#### ACTION ITEM
Your copy should contain exactly the lines from the start of the material through the line containing "60 gummies: 3", and no pictures.

#### DATA RECORDS
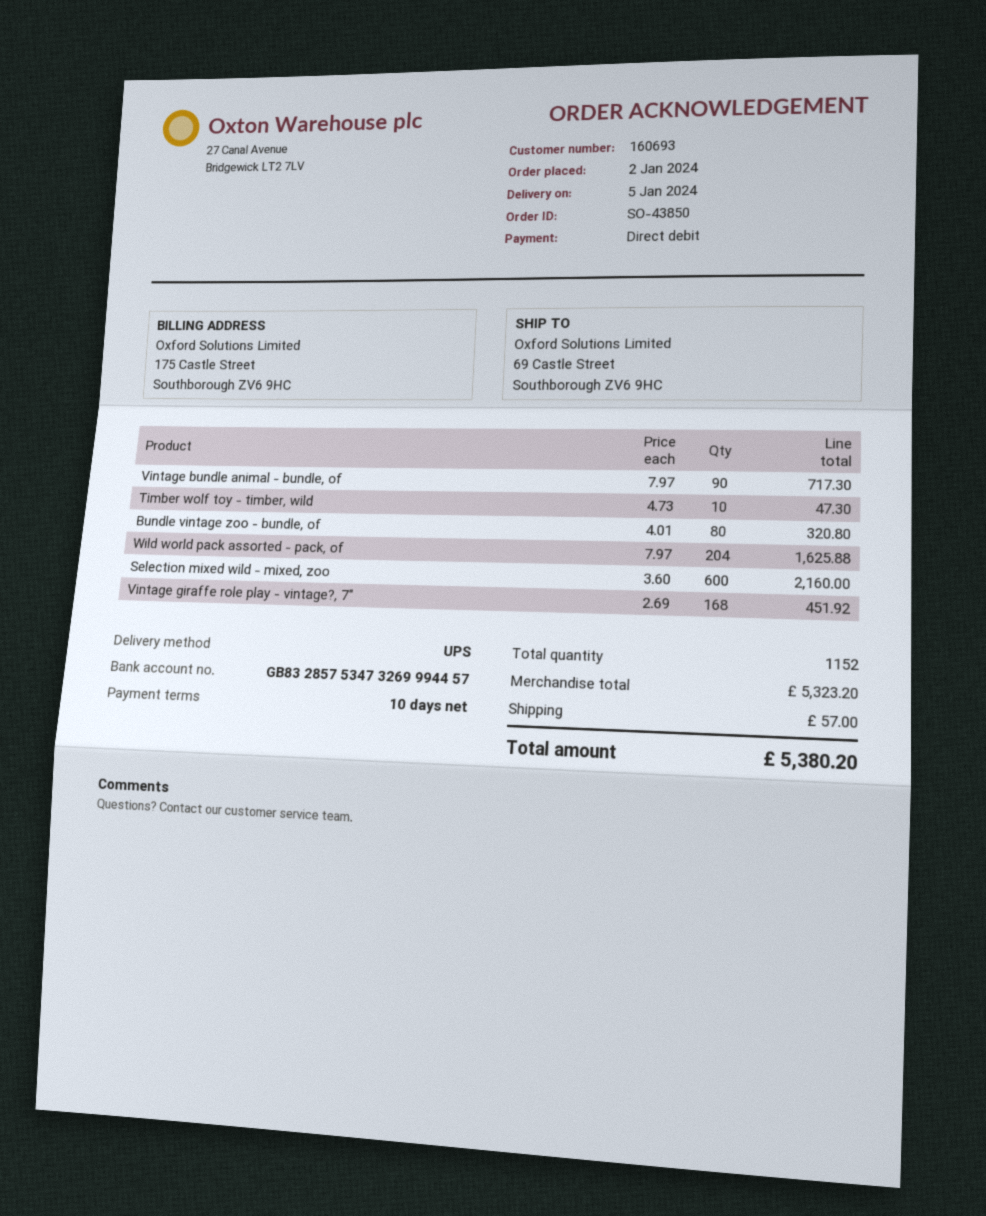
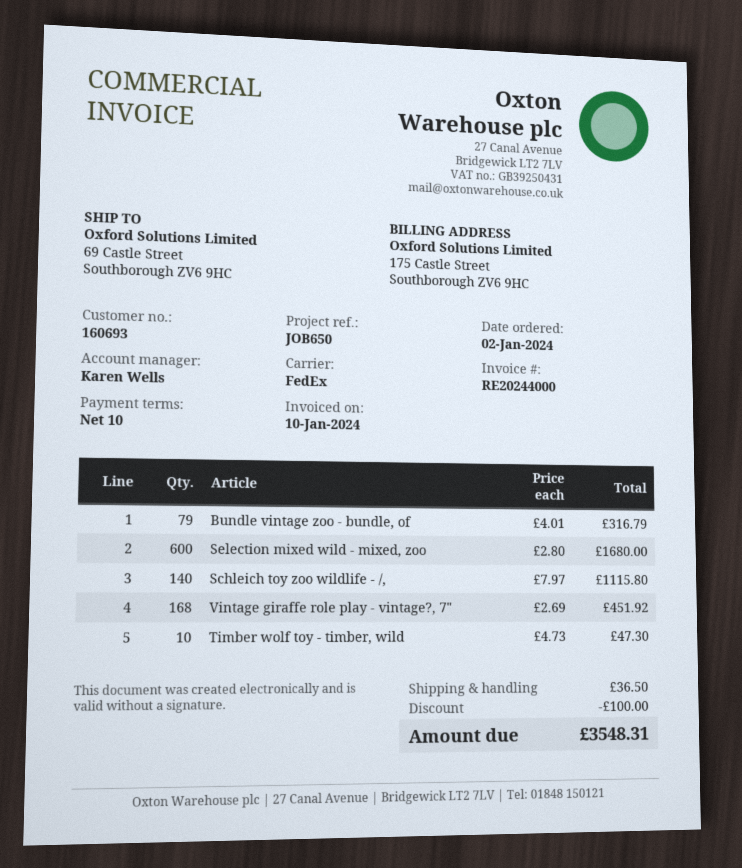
shipping method: UPS -> FedEx
Vintage bundle animal - bundle, of: 90 x 7.97 = 717.30 -> none
Bundle vintage zoo - bundle, of: 80 x 4.01 = 320.80 -> 79 x 4.01 = 316.79
Wild world pack assorted - pack, of: 204 x 7.97 = 1625.88 -> none
Selection mixed wild - mixed, zoo: 600 x 3.60 = 2160.00 -> 600 x 2.80 = 1680.00
Schleich toy zoo wildlife - /,: none -> 140 x 7.97 = 1115.80
discount: none -> 100.00
shipping: 57.00 -> 36.50
total: 5380.20 -> 3548.31

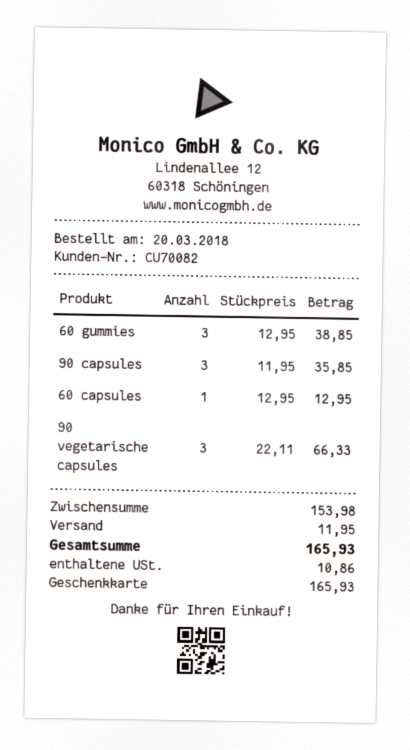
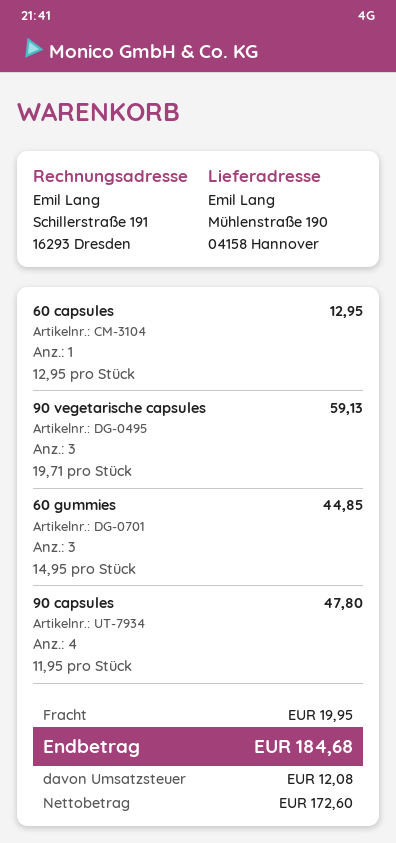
60 gummies: 3 x 12.95 = 38.85 -> 3 x 14.95 = 44.85
90 capsules: 3 x 11.95 = 35.85 -> 4 x 11.95 = 47.80
90 vegetarische capsules: 3 x 22.11 = 66.33 -> 3 x 19.71 = 59.13
shipping: 11.95 -> 19.95
tax: 10.86 -> 12.08
total: 165.93 -> 184.68

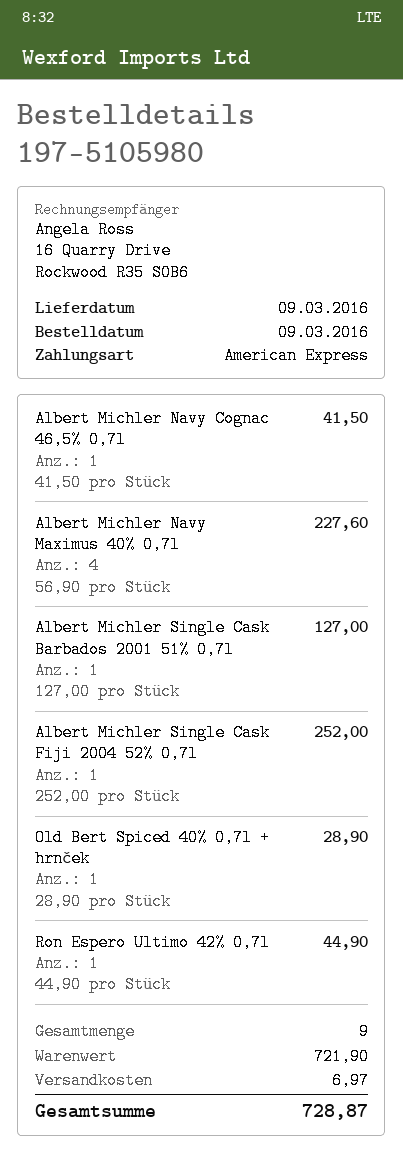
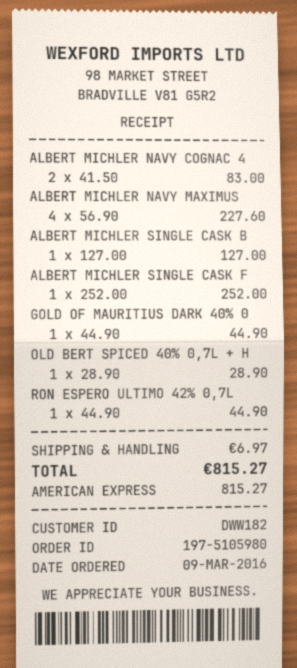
Albert Michler Navy Cognac 46,5% 0,7l: 1 x 41.50 = 41.50 -> 2 x 41.50 = 83.00
GOLD OF MAURITIUS DARK 40% 0: none -> 1 x 44.90 = 44.90
total: 728.87 -> 815.27

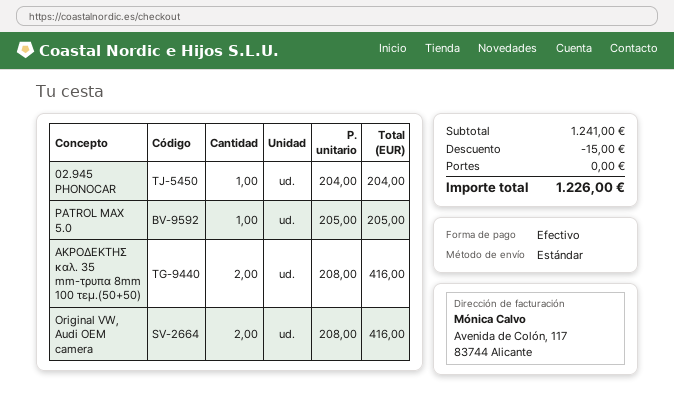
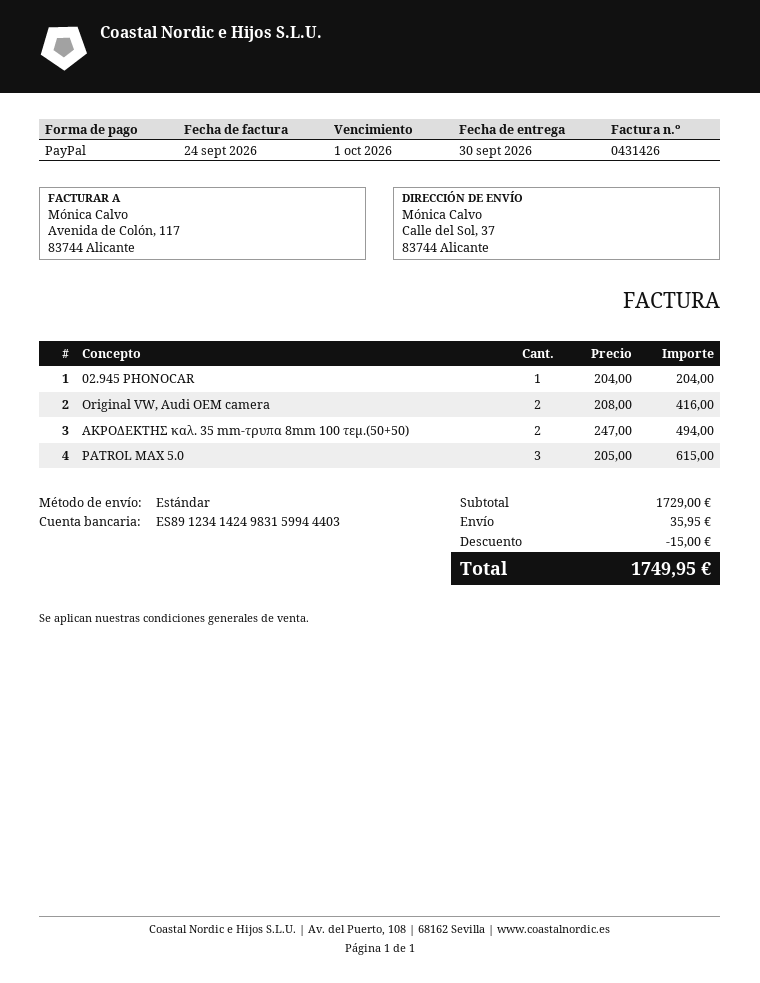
payment method: cash -> PayPal
PATROL MAX 5.0: 1 x 205.00 = 205.00 -> 3 x 205.00 = 615.00
ΑΚΡΟΔΕΚΤΗΣ καλ. 35 mm-τρυπα 8mm 100 τεμ.(50+50): 2 x 208.00 = 416.00 -> 2 x 247.00 = 494.00
subtotal: 1241.00 -> 1729.00
shipping: 0.00 -> 35.95
total: 1226.00 -> 1749.95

#### EXPECTED OUTPUT
shipping method: UPS -> FedEx
Vintage bundle animal - bundle, of: 90 x 7.97 = 717.30 -> none
Bundle vintage zoo - bundle, of: 80 x 4.01 = 320.80 -> 79 x 4.01 = 316.79
Wild world pack assorted - pack, of: 204 x 7.97 = 1625.88 -> none
Selection mixed wild - mixed, zoo: 600 x 3.60 = 2160.00 -> 600 x 2.80 = 1680.00
Schleich toy zoo wildlife - /,: none -> 140 x 7.97 = 1115.80
discount: none -> 100.00
shipping: 57.00 -> 36.50
total: 5380.20 -> 3548.31

60 gummies: 3 x 12.95 = 38.85 -> 3 x 14.95 = 44.85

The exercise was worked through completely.